→ To do:
Of the lines below, report only those that contain "Logo".

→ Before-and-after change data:
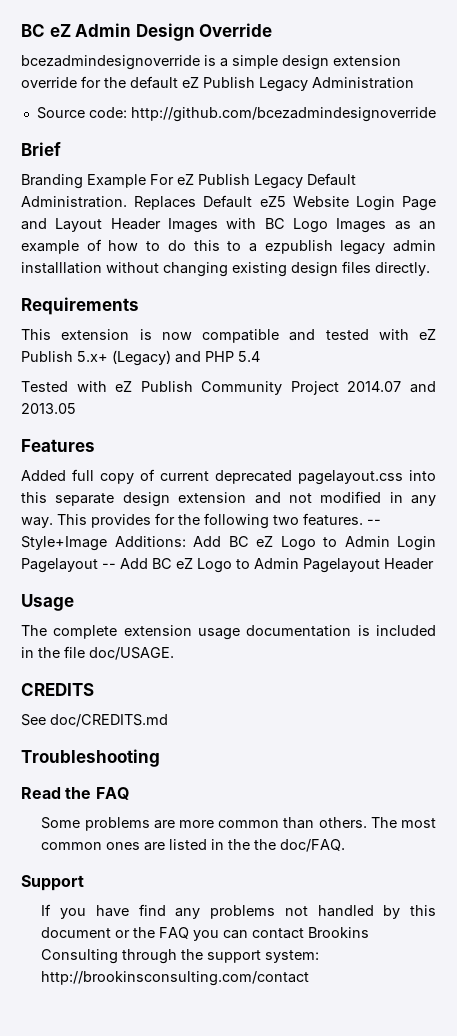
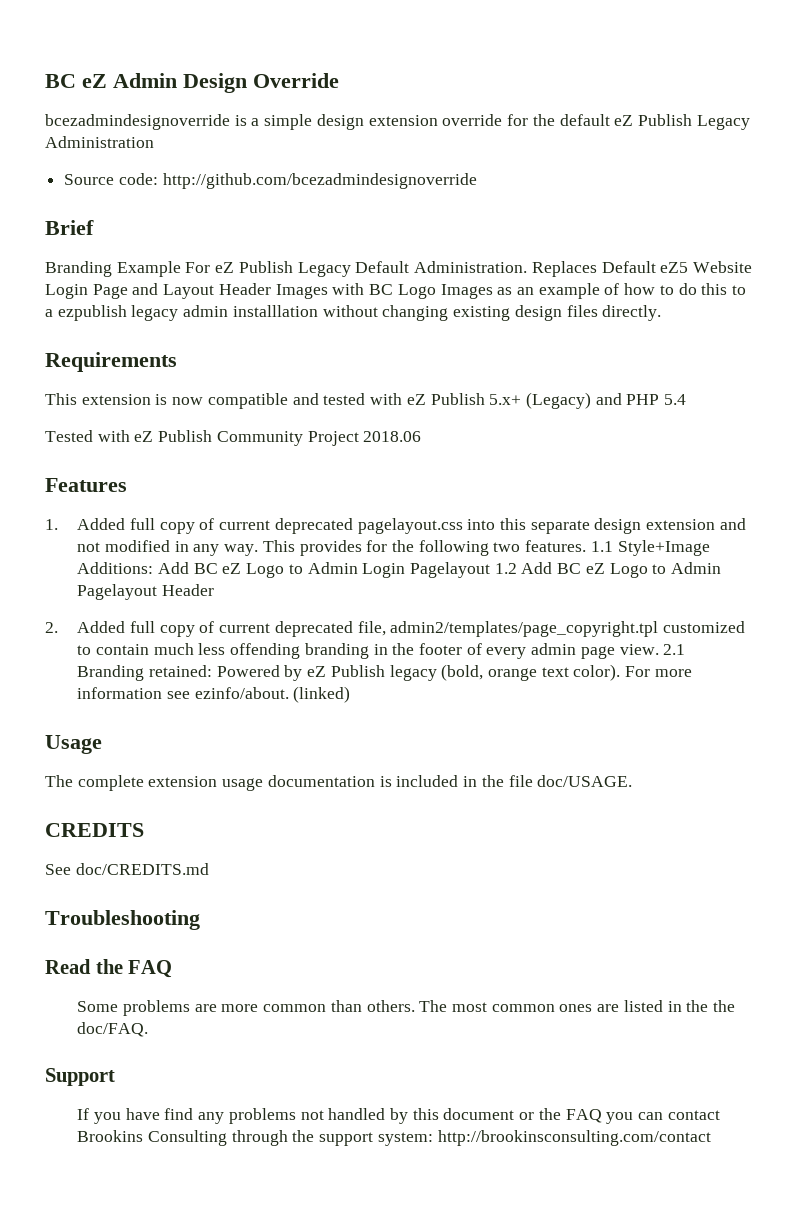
- Tested with eZ Publish Community Project 2014.07 and 2013.05
+ Tested with eZ Publish Community Project 2018.06
- Added full copy of current deprecated pagelayout.css into this separate design extension and not modified in any way.
+ 1. Added full copy of current deprecated pagelayout.css into this separate design extension and not modified in any way.
- -- Style+Image Additions: Add BC eZ Logo to Admin Login Pagelayout -- Add BC eZ Logo to Admin Pagelayout Header
+ 1.1 Style+Image Additions: Add BC eZ Logo to Admin Login Pagelayout 1.2 Add BC eZ Logo to Admin Pagelayout Header
+ 2. Added full copy of current deprecated file, admin2/templates/page_copyright.tpl customized to contain much less offending branding in the footer of every admin page view. 2.1 Branding retained: Powered by eZ Publish legacy (bold, orange text color). For more information see ezinfo/about. (linked)

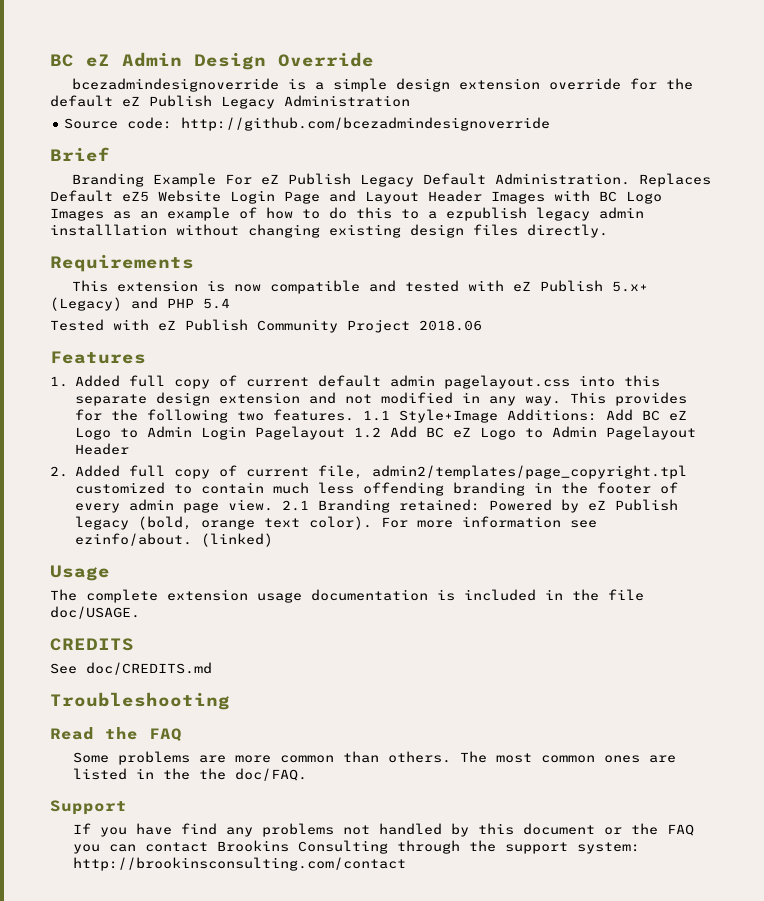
- 1. Added full copy of current deprecated pagelayout.css into this separate design extension and not modified in any way.
+ 1. Added full copy of current default admin pagelayout.css into this separate design extension and not modified in any way.
- 2. Added full copy of current deprecated file, admin2/templates/page_copyright.tpl customized to contain much less offending branding in the footer of every admin page view.
+ 2. Added full copy of current file, admin2/templates/page_copyright.tpl customized to contain much less offending branding in the footer of every admin page view.

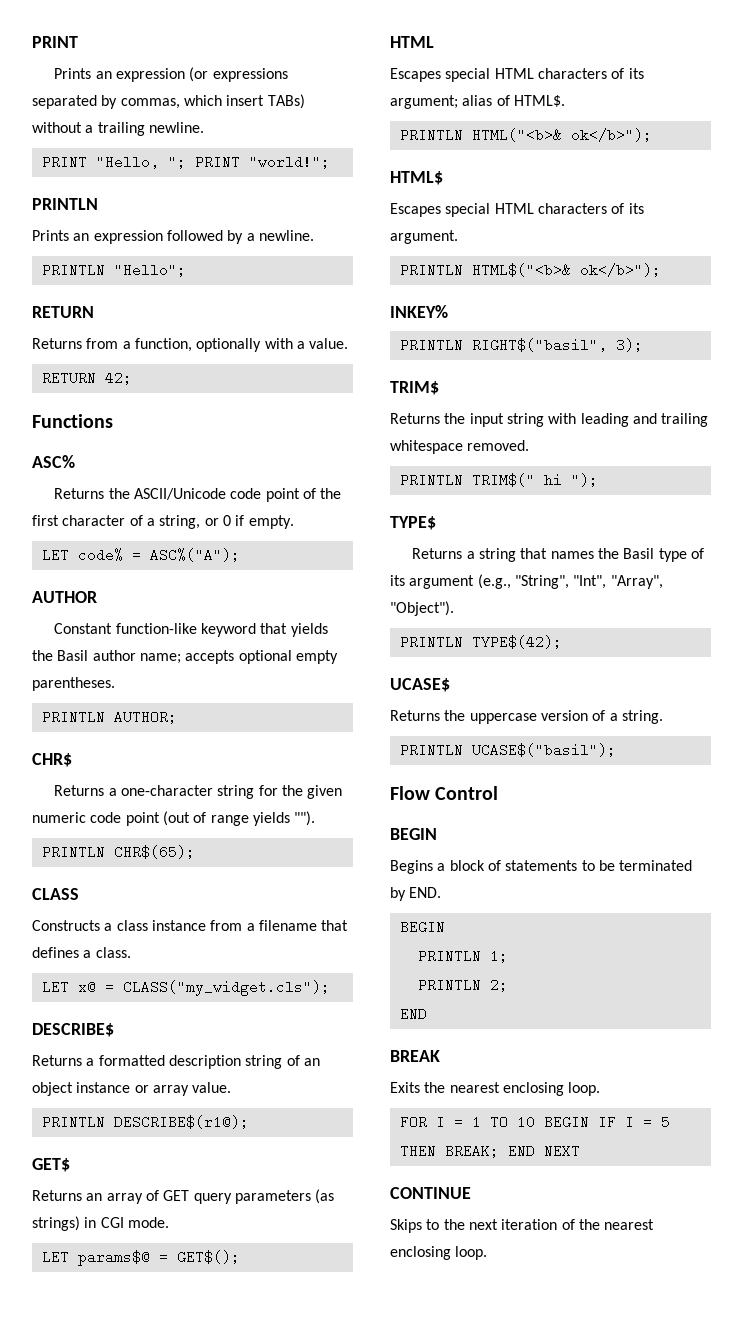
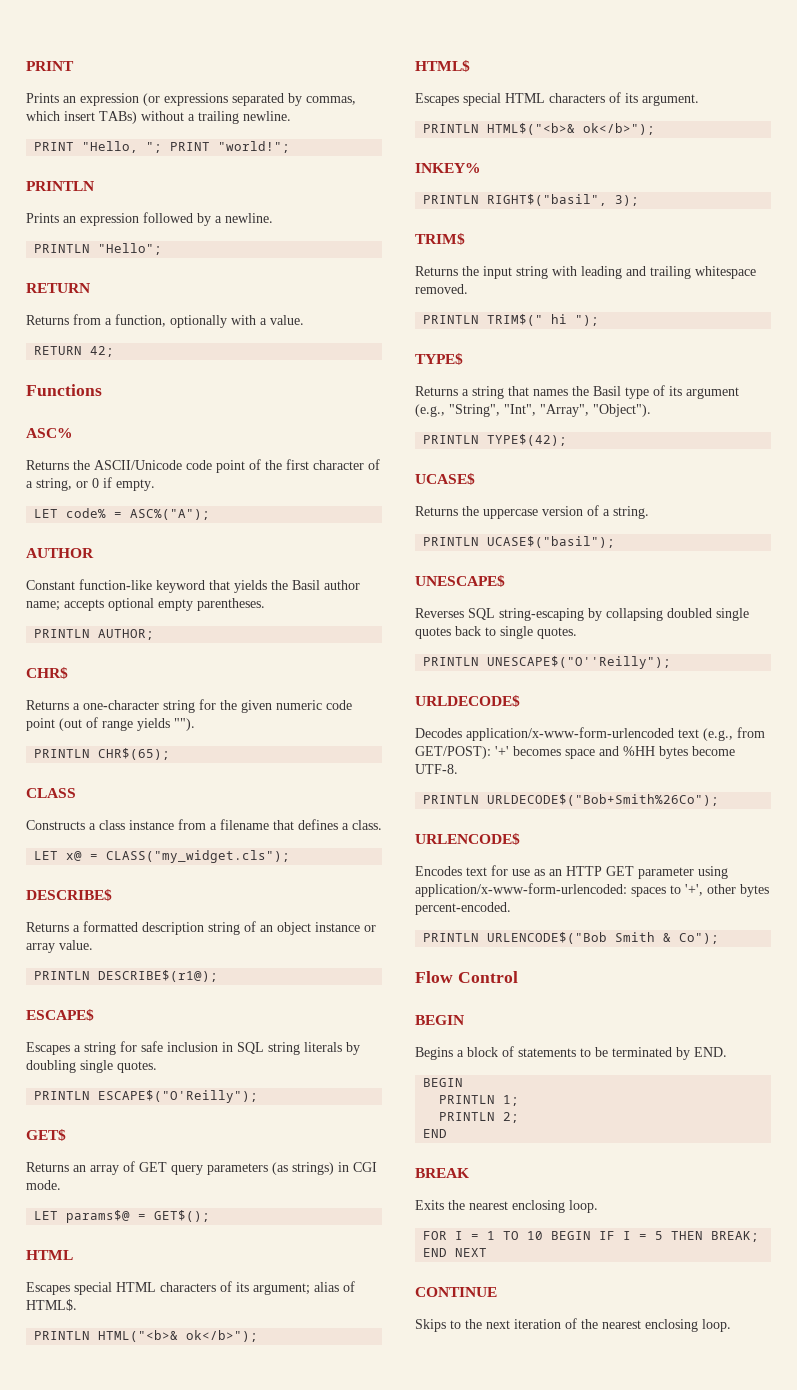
+ ESCAPE$
+ Escapes a string for safe inclusion in SQL string literals by doubling single quotes.
+ PRINTLN ESCAPE$("O'Reilly");
+ UNESCAPE$
+ Reverses SQL string-escaping by collapsing doubled single quotes back to single quotes.
+ PRINTLN UNESCAPE$("O''Reilly");
+ URLDECODE$
+ Decodes application/x-www-form-urlencoded text (e.g., from GET/POST): '+' becomes space and %HH bytes become UTF-8.
+ PRINTLN URLDECODE$("Bob+Smith%26Co");
+ URLENCODE$
+ Encodes text for use as an HTTP GET parameter using application/x-www-form-urlencoded: spaces to '+', other bytes percent-encoded.
+ PRINTLN URLENCODE$("Bob Smith & Co");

→ Task output:
- -- Style+Image Additions: Add BC eZ Logo to Admin Login Pagelayout -- Add BC eZ Logo to Admin Pagelayout Header
+ 1.1 Style+Image Additions: Add BC eZ Logo to Admin Login Pagelayout 1.2 Add BC eZ Logo to Admin Pagelayout Header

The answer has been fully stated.